MSD has played an important and defining role in the history of vaccines. We are proud of our rich biotechnical heritage that spans over a century, and of our proven track record in supplying well-tolerated and effective vaccines to millions of Europeans. Our best-in-class vaccines portfolio, which includes childhood, adolescent and adult products, has helped to prevent a number of diseases, including the prevention of now rare diseases, like measles and mumps, to diseases never thought preventable, like shingles and cervical cancer.
We are strongly committed to medical innovation and collaboration to further improve European health and wellbeing through excellence in our products, processes and partnerships.

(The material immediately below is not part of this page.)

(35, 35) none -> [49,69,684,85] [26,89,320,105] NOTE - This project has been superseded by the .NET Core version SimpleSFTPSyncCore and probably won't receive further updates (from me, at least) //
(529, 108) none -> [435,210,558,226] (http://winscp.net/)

Our priority is the health and wellness of patients and citizens by saving lives and ensuring them a healthier and longer future. We are proud of our responsible and agile company which is driven by the enthusiasm of our people.
Europe is at the heart of global vaccine research and production. 80% of the vaccines produced in the EU are exported across the globe, with more that 50% of exports going to humanitarian groups like UNICEF, PAHO or GAVI.1
Vaccines are one of the most cost-effective achievements in public health, significantly decreasing costs related to hospitalizations, treatments, disabilities, disease outbreaks, and productivity loss. They have helped to prevent more than 30 common infectious diseases2 and save approximately 3 million lives a year globally.3
MSD scientists have been discovering and developing vaccines to help protect children, adolescents and adults from a number of serious diseases for more than 100 years. In that time, MSD has been home to some of the world’s greatest vaccinologists, including the late Dr. Maurice Hilleman, the scientist and visionary who developed more than 30 vaccines over the course of his remarkable career.

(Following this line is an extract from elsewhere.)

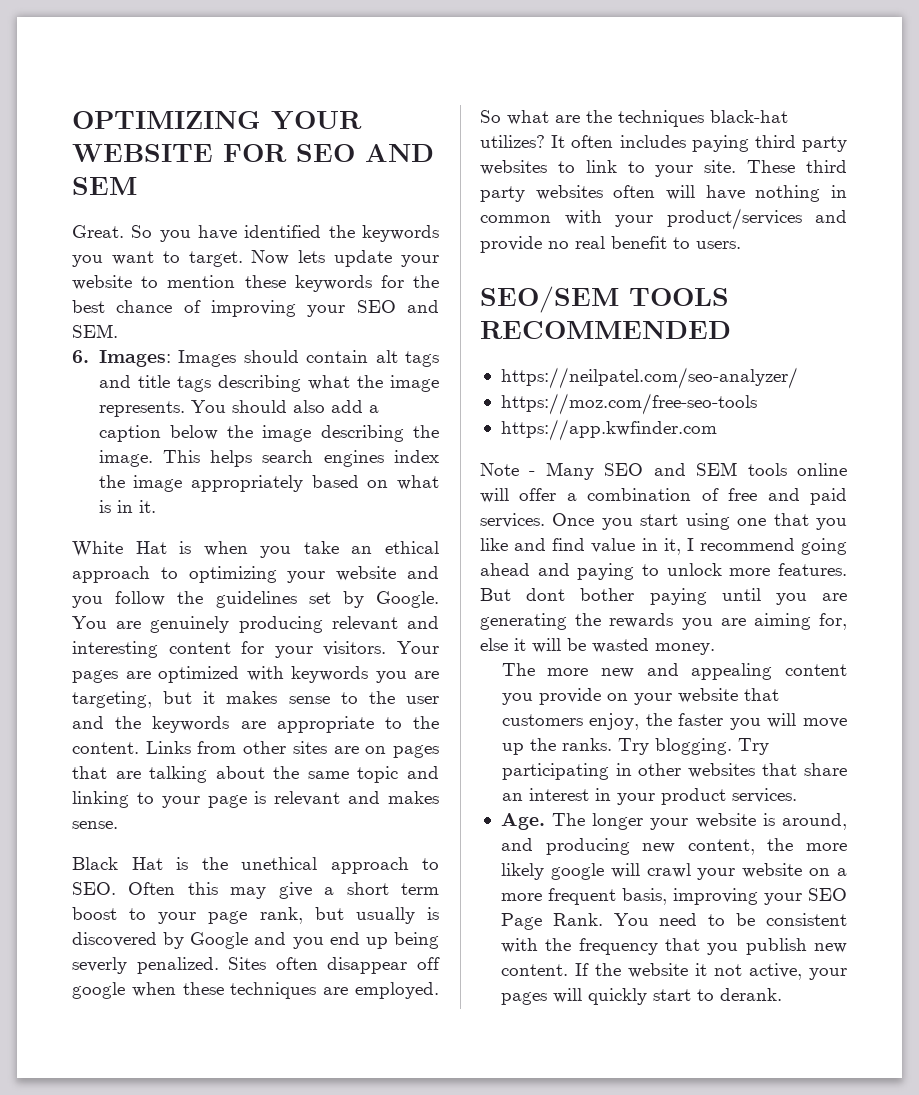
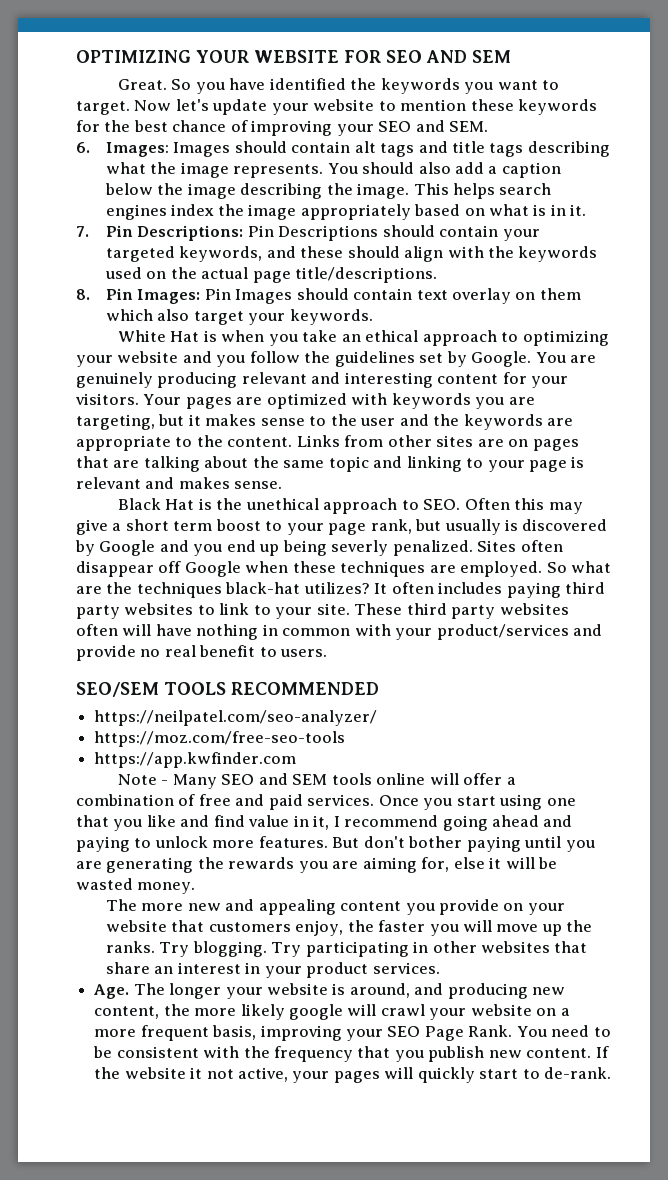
[298,250,326,263] lets -> [175,99,209,111] let's
(156, 506) none -> [76,225,540,241] [105,246,598,262] [104,267,438,283] [76,288,581,304] [105,309,373,325] // 7. Pin Descriptions: Pin Descriptions should contain your targeted keywords, and these should align with the keywords used on the actual page title/descriptions. // 8. Pin Images: Pin Images should contain text overlay on them which also target your keywords.
[72,982,125,999] google -> [184,561,241,577] Google
[526,588,566,601] dont -> [363,836,405,848] don't
[719,988,782,1001] derank. -> [544,1067,612,1079] de-rank.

Every day, we are inspired by our track record in delivering effective vaccines that have transformed millions of lives, and we are committed to finding new and innovative responses to urgent health issues.
Vaccines help protect against diseases by very cleverly inducing immunity in our bodies. They present our bodies with a harmless substance recognizable as the infection – for example a deactivated virus or bacterium.
This tricks the body’s immune system into producing antibodies and an immune memory, which then provide protection if exposure to the actual infection occurs. This immunity may be retained for years, decades, or even a lifetime following vaccination.
Vaccines continue to help save millions of lives every year and reduce related negative health consequences for much of the world’s population, including Europe.
The process of producing vaccines is complicated and uses live micro-organisms, so getting vaccines through to the finished products can take as long as two years.
We support EU and WHO recommendations and 2020 objectives, which recognize vaccination as a tool for public health. Our vaccines are developed with a vision and commitment to lifelong health for Europeans of all ages.
Improving Immunization Coverage in Europe
According to the World Health Organization, preventable, infectious diseases still pose significant threats in Europe, where there have been outbreaks of vaccine-preventable diseases in recent years. In 2013 alone, 31,685 cases of measles and 39,367 cases of rubella were reported.4
Even though general immunization coverage in the region is high, large population groups remain unprotected. Of the 11.2 million children born in Europe in 2012, nearly 554,150 did not receive the complete three-dose series of diphtheria, pertussis and tetanus vaccine by the age of one year.3
Rather than treating people once they have gotten sick, vaccine science seeks ways to protect people’s health and prevent disease by stimulating the body’s immune system. This approach is increasingly defining the future of biomedical research, generally, so vaccines are well-placed to be harbingers of a new kind of more effective, more preventive and more targeted kind of medicine. And this approach aligns well with new societal and policy trends that favor disease prevention and health management instead of only new treatments.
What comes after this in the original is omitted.